U.S. Patent No. 4,813,975 discloses a composition of matter, which is suitable for

manufacturing candles by pressing/extruding, which is based on stearic/palmitic acid and also comprises: 0.2-10% (w.w) of a crystal modifier and optionally 0.5-15% (w.w) of another, as

to carbon chain length adjacent, natural fatty acid and/or such fatty acid derivative.

Preferably the stearic/palmitic acid is a mixture of stearic acid and palmitic acid in the weight

range of 20-80:80-20. The crystal modifier is usually of the ester type and is derived from a

polyol with 2-4 hydroxyl groups and higher fatty acid and/or dimeric fatty acid.

U.S. Patent No. 5,868,804 discloses artificial firelogs that provide a natural visual and

audible sensation so that the artificial firelogs have both a soothing flickering flame and a

crackling or popping sound normally observed only with natural wood logs. The crackling

additive can be mustard seeds, sesame seeds and synthetic hollow spheres.

U.S. Patent No. 6,017,373 discloses an artificial firelog that contains 2% to about 6%

coriander seed added to create a crackling sound that mimics the sounds produced during the

burning of natural logs.

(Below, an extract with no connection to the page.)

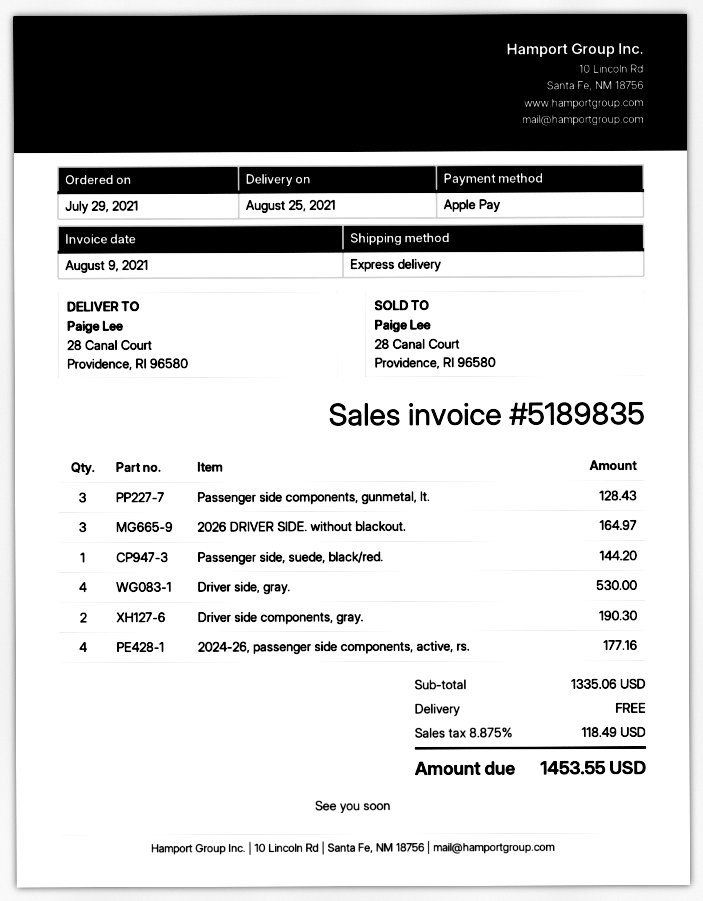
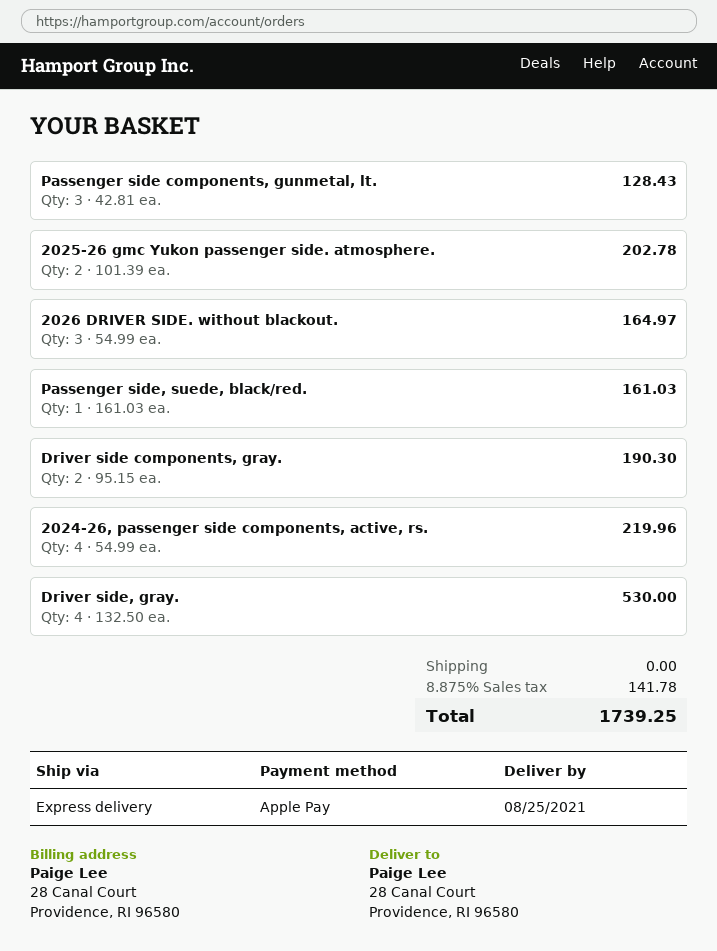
Passenger side, suede, black/red.: 1 for 144.20 -> 1 for 161.03
2024-26, passenger side components, active, rs.: 4 for 177.16 -> 4 for 219.96
2025-26 gmc Yukon passenger side. atmosphere.: none -> 2 for 202.78
tax: 8.875% = 118.49 -> 8.875% = 141.78
total: 1453.55 -> 1739.25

The random crackling sound continues for approximately the same

time period as observed with the burning of natural wood firelogs and has an amplitude and frequency of crackling sound that mimics burning natural wood logs.

U.S. Patent No. 6,086,644 discloses a scented candle that includes a candle manufacturing material, a fragrance provider, and at least one of polypropylene glycol and polypropylene glycol monoalkyl ether of a specified general formula.

U.S. Patent No. 6,136,054 discloses a synthetic firelog made by mixing specially processed waxed-cardboard or other wax coated papers of varying proportions with a binder/fuel. The binder/fuel consists of a petroleum wax or a mixture of waxes, the nature and extent of which is suitably modified by in situ admixture with the paraffin wax already present in the waxed-cardboard. Sawdust or other wood fillers may also be added. Upon

thorough incorporation of the materials, the resulting mixture is extruded, molded,

compressed, or otherwise formed, such that the resulting mass is sufficiently solid to hold its

shape at normal room temperature.

U.S. Patent No. 6,268,466 discloses a low molecular weight, tertiary amide terminated

polyamide that may be blended with a liquid hydrocarbon to form a transparent composition

having gel consistency. The tertiary amide terminated polyamide may be prepared by

reacting "x" equivalents of dicarboxylic acid wherein at least 50% of those equivalents are

from polymerized fatty acid, "y" equivalents of diamine such as ethylene diamine, and "z"

equivalents of a mono functional reactant having a secondary amine group as the only reactive

functionality. The gel contains about 5-50% tertiary amide terminated polyamide, with the

remainder preferably being pure hydrocarbon. The gels are said to be useful in formulating

personal care products and other articles wherein some degree of gel-like or self-supporting consistency is desired.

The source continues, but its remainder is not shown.